Day 11 of the 15 day writing challenge.
When I was younger, we had this plastic container in our house. It was yellow on the outside but on the inside, it was a lot more. When you emptied it, on the sides were different colour lines that run into each other. You could never tell exactly where one colour ended and the other began. It was nearly a kaleidoscope of colours but without a pattern.
What coloured the plastic in? It was all the broken crayons we’d put in it. As children, we’d have lots and lots of assignments from school on colouring and that container held the materials with which we did our assignments. We did our assignments with the broken crayons.
I was too young to remember how or why we started keeping the crayons in the plastic container. All I remember is that we had packs of new crayons every now and then but we only ever went to those packs to pick colours that we couldn’t find in the container anymore.
”Aunty Lola, my hand cannot hold the colour red again.” My little voice would alert my aunt of how small the crayon had gotten.
My aunt, as a nursery school teacher in another school, was usually the one who helped us with our assignments. She loved children. She loved us. She still does. Even if we’re the ones who help her with certain things now.
”Are you sure there are no other red crayons in the container?” She would ask.
”No, ma.” I would reply after turning the container over and spreading out all the crayons that fell out on the table with my hands.
As little as I was, I knew I needed to be thorough. She loves us but she was ready to flog us every time the need arose. With my low tolerance for pain, I became a very meticulous child. It’s safe to say I grew up with this trait.
”Oya, go bring any of the new packs. They all always have red.” She’d tell me after checking the spread out crayons herself.
I believe the same reason they all always had red is the same reason we ran out of red so often. The textbooks always had so many things to colour in red or a weird shade that was close to red.

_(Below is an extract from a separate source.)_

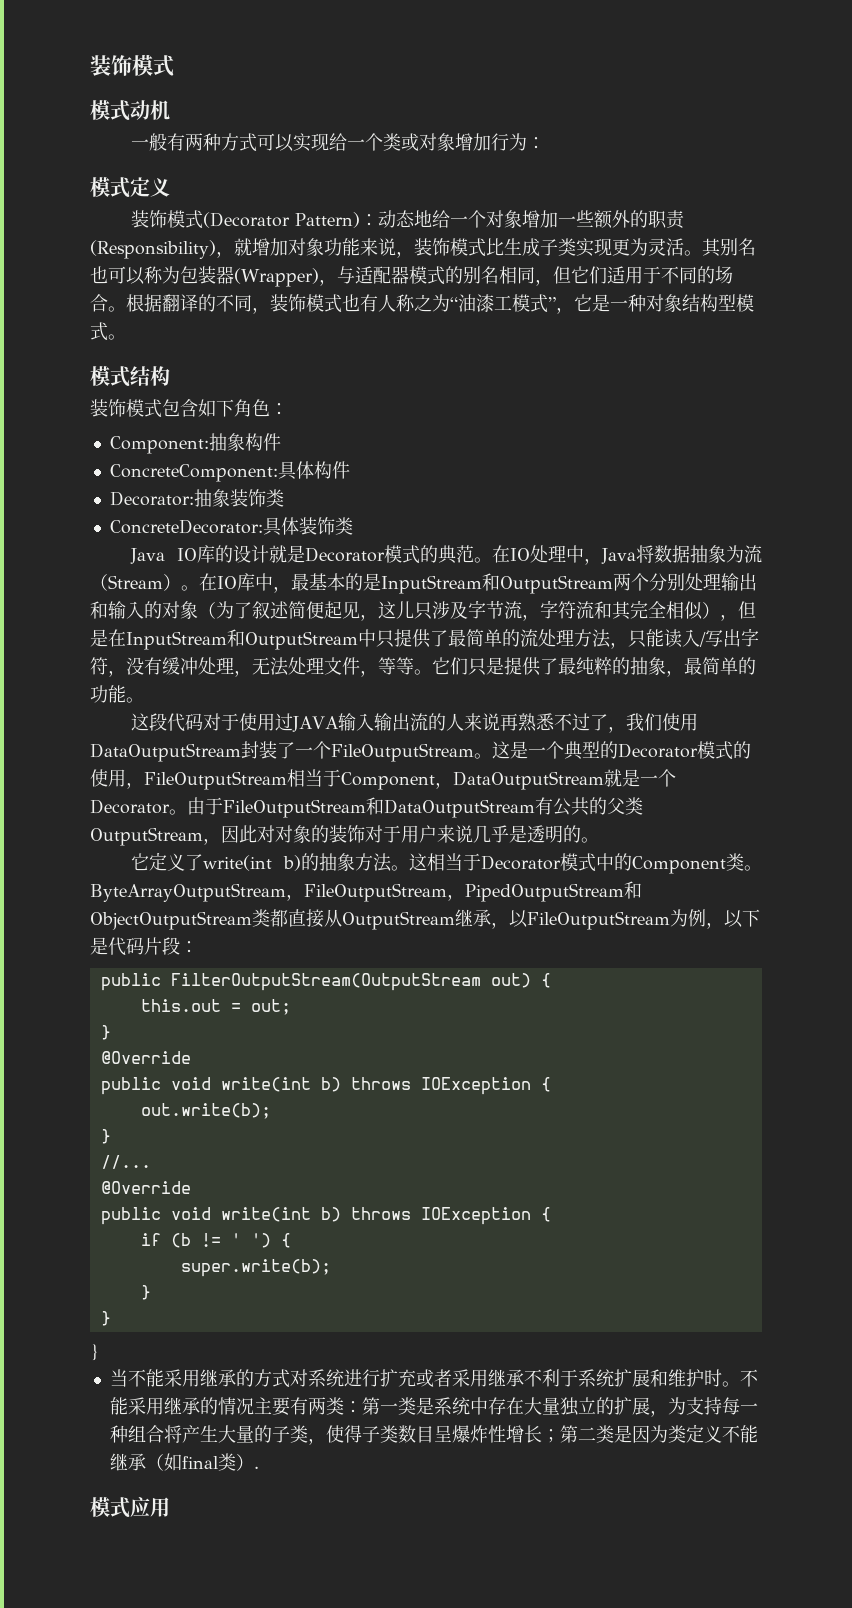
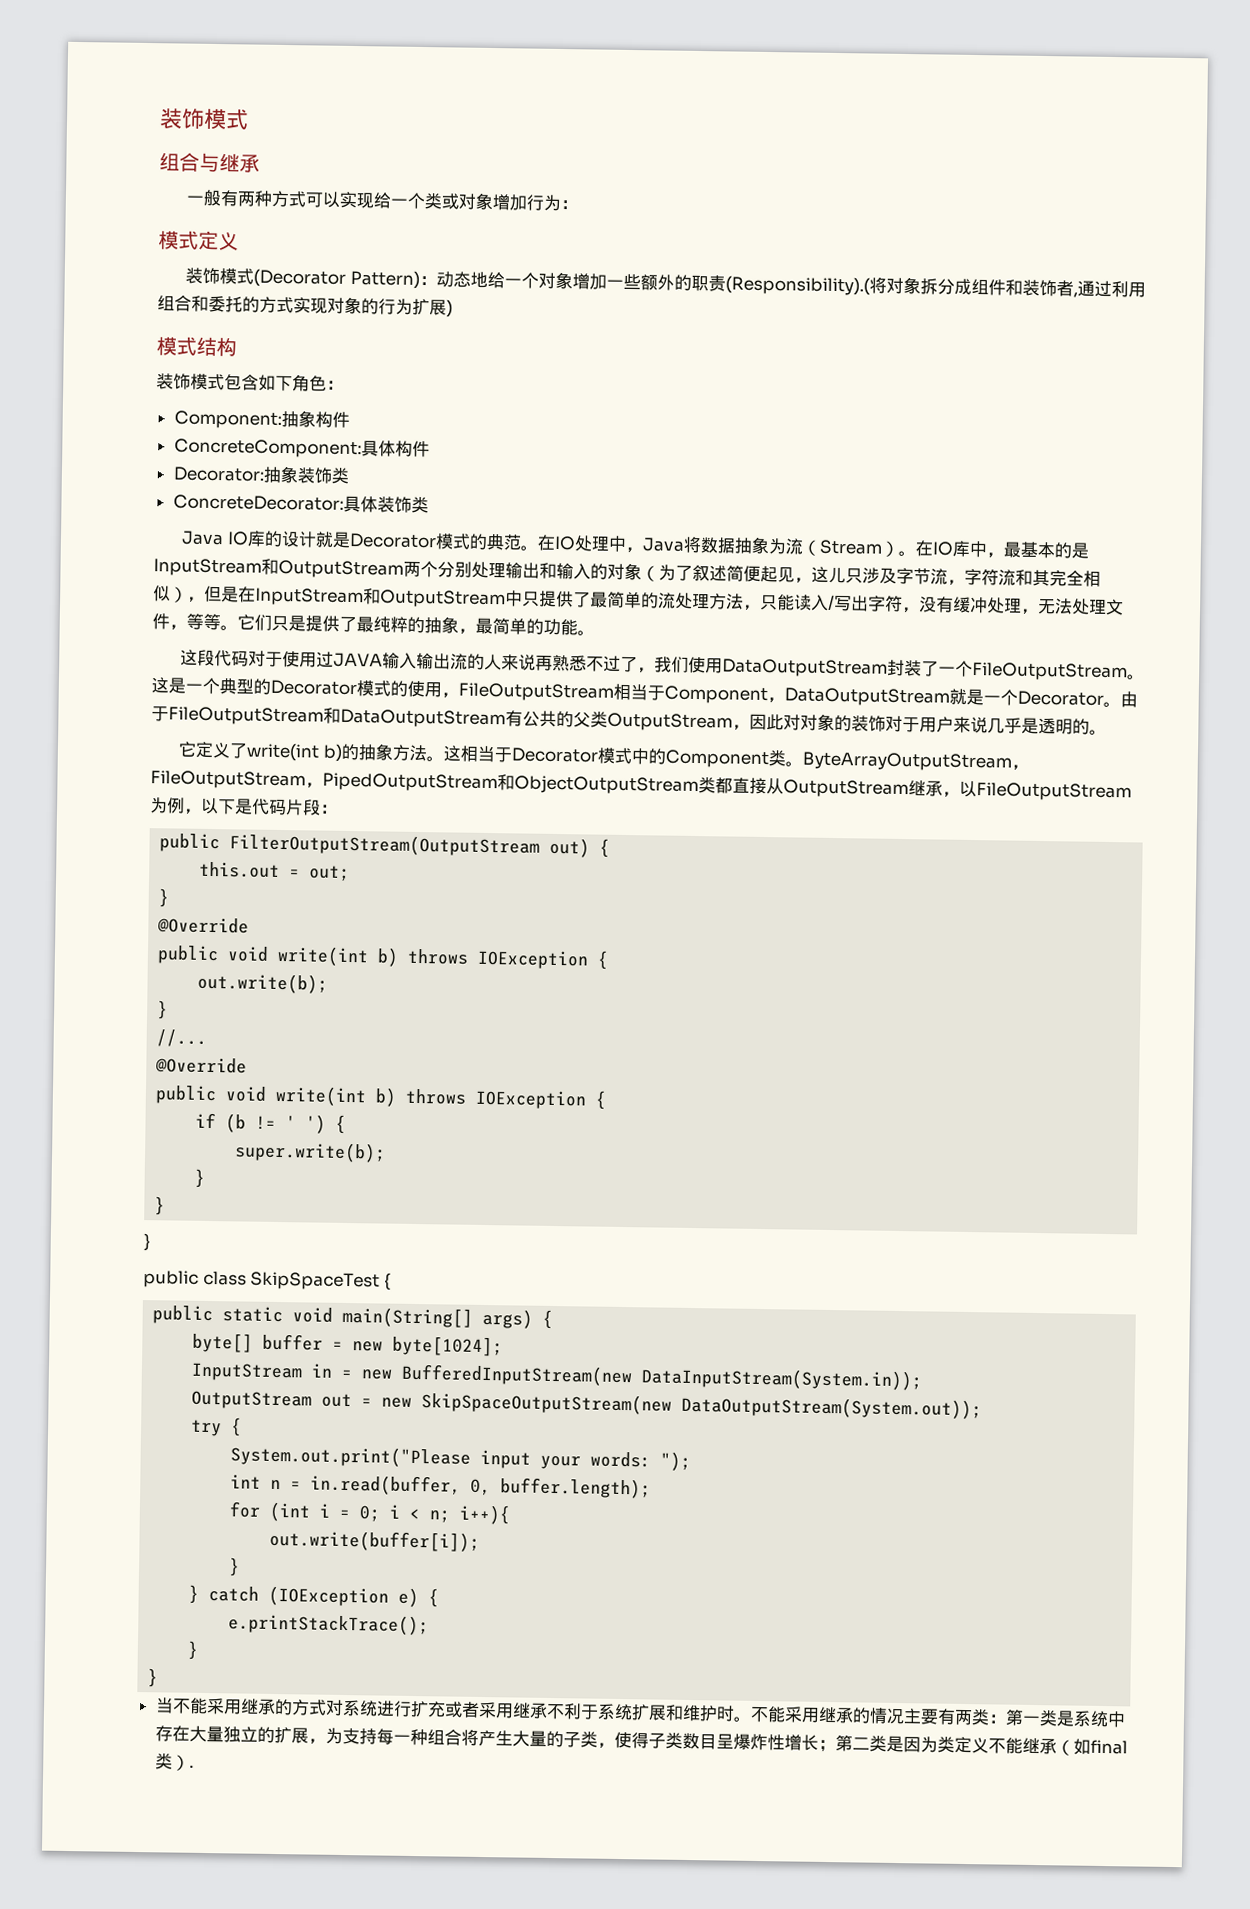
[90,100,170,121] 模式动机 -> [159,152,260,173] 组合与继承
[90,238,756,259] [90,266,733,287] [90,294,754,314] [90,322,126,341] (Responsibility)，就增加对象功能来说，装饰模式比生成子类实现更为灵活。其别名也可以称为包装器(Wrapper)，与适配器模式的别名相同，但它们适用于不同的场合。根据翻译的不同，装饰模式也有人称之为“油漆工模式”，它是一种对象结构型模式。 -> [725,275,1147,298] [157,295,453,318] (Responsibility).(将对象拆分成组件和装饰者,通过利用组合和委托的方式实现对象的行为扩展)
(99, 1352) none -> [143,1270,391,1291] [152,1305,554,1330] [192,1332,504,1357] [191,1362,923,1391] [191,1390,983,1420] [190,1417,243,1437] [230,1445,692,1472] [230,1474,652,1499] [229,1501,512,1525] [269,1529,481,1552] [228,1557,241,1577] [188,1584,440,1608] [228,1613,430,1636] [187,1640,200,1660] [147,1668,159,1688] // public class SkipSpaceTest { // public static void main(String[] args) { // byte[] buffer = new byte[1024]; // InputStream in = new BufferedInputStream(new DataInputStream(System.in)); // OutputStream out = new SkipSpaceOutputStream(new DataOutputStream(System.out)); // try { // System.out.print("Please input your words: "); // int n = in.read(buffer, 0, buffer.length); // for (int i = 0; i < n; i++){ // out.write(buffer[i]); // } // } catch (IOException e) { // e.printStackTrace(); // } // }
[90,1497,170,1518] // 模式应用 -> (194, 1766) none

The new packs of crayon were always on the lowest shelf where we kept the books that my father mandated we read during free time. This means the new crayons were always within our reach. Yet, somehow, we never went for them unless we were told to. Why would we, anyway? The container always had every colour we wanted and when it didn’t, all we needed to do was alert an adult and we’d have permission. By the time we got back from fetching the new pack, the adult would have thrown the small crayon into a bag of even smaller broken crayons. That bag held the crayons that we were allowed to use to have fun. The bigger ones were for assignments because they were faster.
I’d proceed to use the new crayon after my aunt gave it to me but getting a good grip was always a task for my little hands. This is why we broke the crayons. As soon as my aunt caught sight of my struggle with the whole crayon, she’d simply take it out of my hand and break it into three pieces. She’d throw two pieces into the container and hand me the last one. By this act, my small hands could hold and use the crayon with ease. Somehow, this always repeated itself. Perhaps I didn’t have enough courage to break a crayon without being told to. Perhaps I just didn’t have enough strength to.
The crayons came to us whole but we could never use them until they were broken. After being broken, we didn’t get rid of them. They served their purpose broken; even better than they could if we tried to use them whole as they came.